Sally Mann has a beautiful show running at the Jeu de Paume in Paris just now.
My wife and I went last Sunday to see it just after the Bastille Day celebrations were finished (the museum didn't open until 13h30 that day).
The crowds were small-ish, though it was difficult to move freely through the first couple of rooms of the exhibit. But once well inside the show there were fewer people and we could enjoy taking our time to look at the photographs.
My gawd! those photos can be beautiful. It was a real joy to see deep, richly printed black and white images. We found Sally Mann's work to be very expressive and deeply moving.
In general, I think the French have a difficult time understanding and appreciating the large landscape works of someone like Ansel Adams. Those works tend to be remote and cold and people aren't real sure how these can be appreciated.
Certain West Coast photographers like Edward Weston are more approachable for the French. And if I understand correctly, it has to do with his bohemian lifestyle (he reportedly had many lovers), his images of people and more personal subjects and his political sensibilities (he spent time in Mexico around the edges of the Communist movement).
From the number of shows we see listed here in Paris, the French embrace American street photographers, mainly from New York. And they really appreciate good American photographers who make Paris their home, like Peter Turnley.
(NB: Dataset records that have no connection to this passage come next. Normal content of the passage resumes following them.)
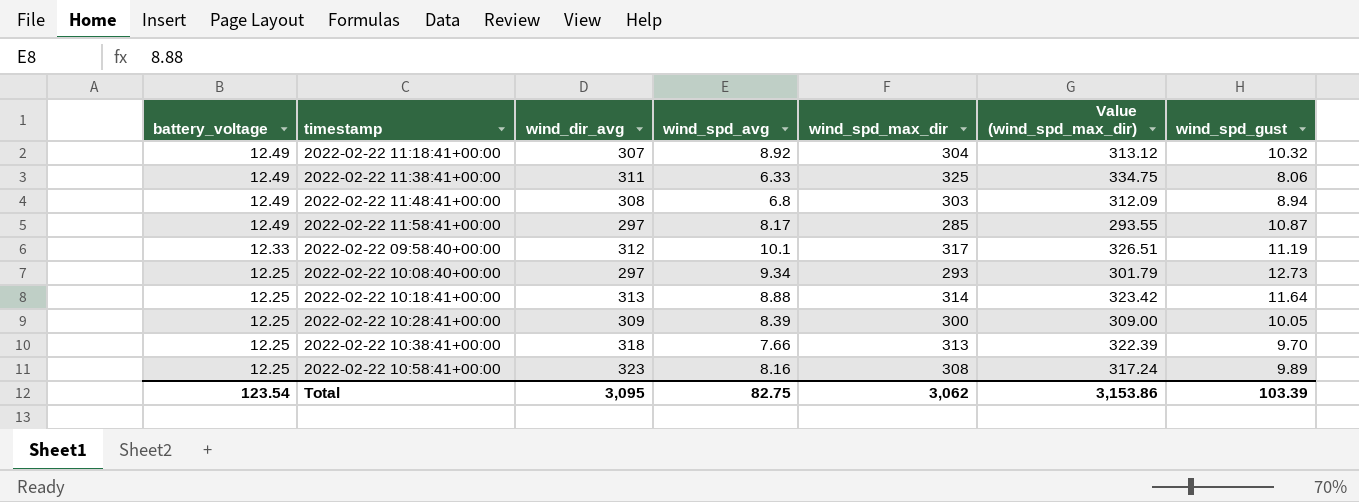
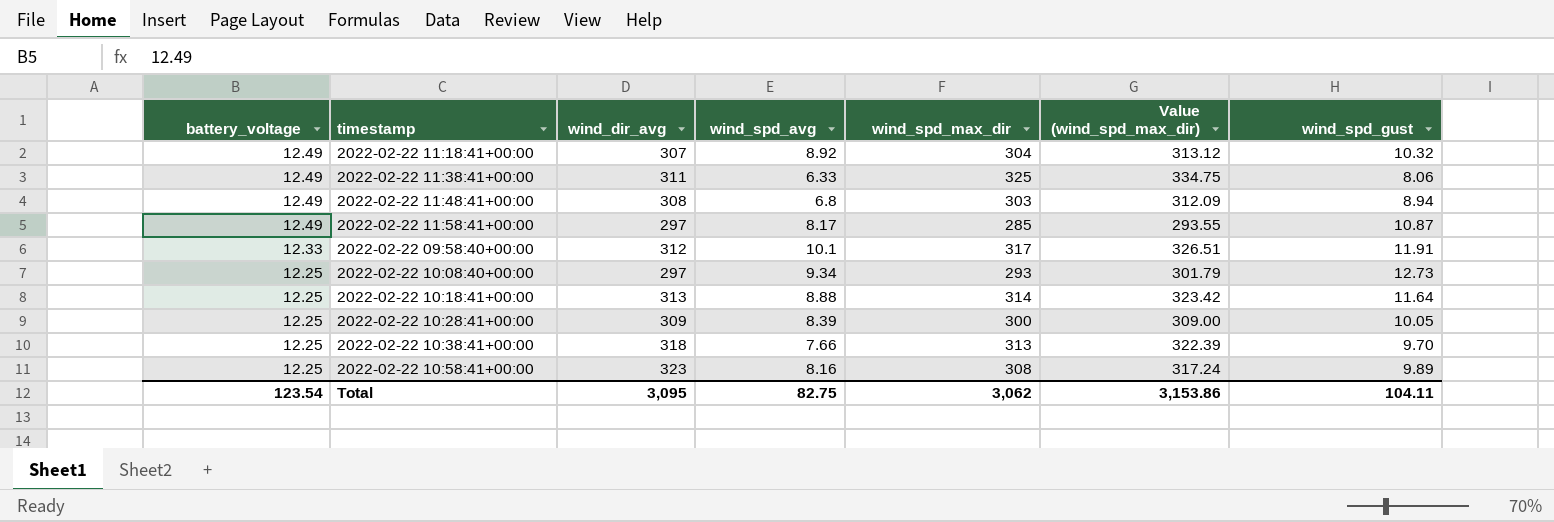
2022-02-22 09:58:40+00:00 | wind_spd_gust: 11.19 -> 11.91
Total | wind_spd_gust: 103.39 -> 104.11

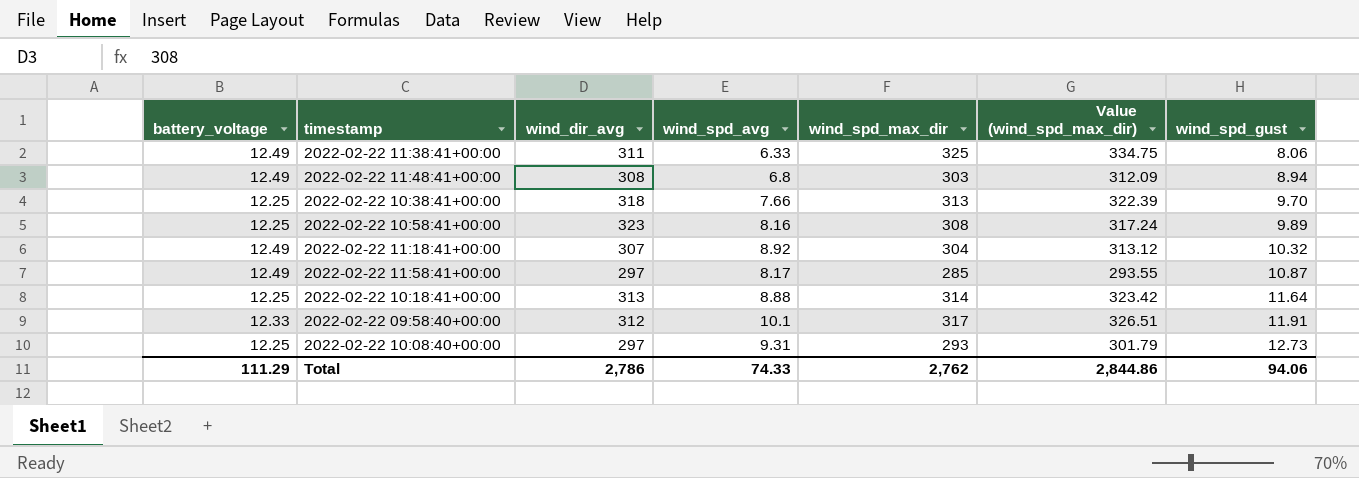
row order: battery_voltage descending -> wind_spd_gust ascending
row 2022-02-22 10:28:41+00:00: 12.25 | 309 | 8.39 | 300 | 309.00 | 10.05 -> none
2022-02-22 10:08:40+00:00 | wind_spd_avg: 9.34 -> 9.31
Total | battery_voltage: 123.54 -> 111.29
Total | wind_dir_avg: 3,095 -> 2,786
Total | wind_spd_avg: 82.75 -> 74.33
Total | wind_spd_max_dir: 3,062 -> 2,762
Total | Value (wind_spd_max_dir): 3,153.86 -> 2,844.86
Total | wind_spd_gust: 104.11 -> 94.06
So it was interesting to us to see how the French reacted to Sally Mann. Her work is not as literal as some people might be used to. Listening to the French as they talked through the show was fascinating. Some marveled at the optical effects that create
smooth out of focus background renditions. Some people were taken by
the beauty of Sally's subjects (and my gawd! can her subjects be beautiful). And others were surprised by how
slavery in America continues to impact culture and society there and how this history could be so accurately portrayed in an artistic work.
For me the exhibit worked well on two levels. The first is that her work is inspirational. Sally Mann has found a way to use the tools of photography to express the various themes she explores in a way that transcends the tools in the creation of her works of art.
The second level is more profound. Much is made about race relations in America. After seeing the show I can't help but feel a deep sadness for terrible things in American history that continue to influence the present.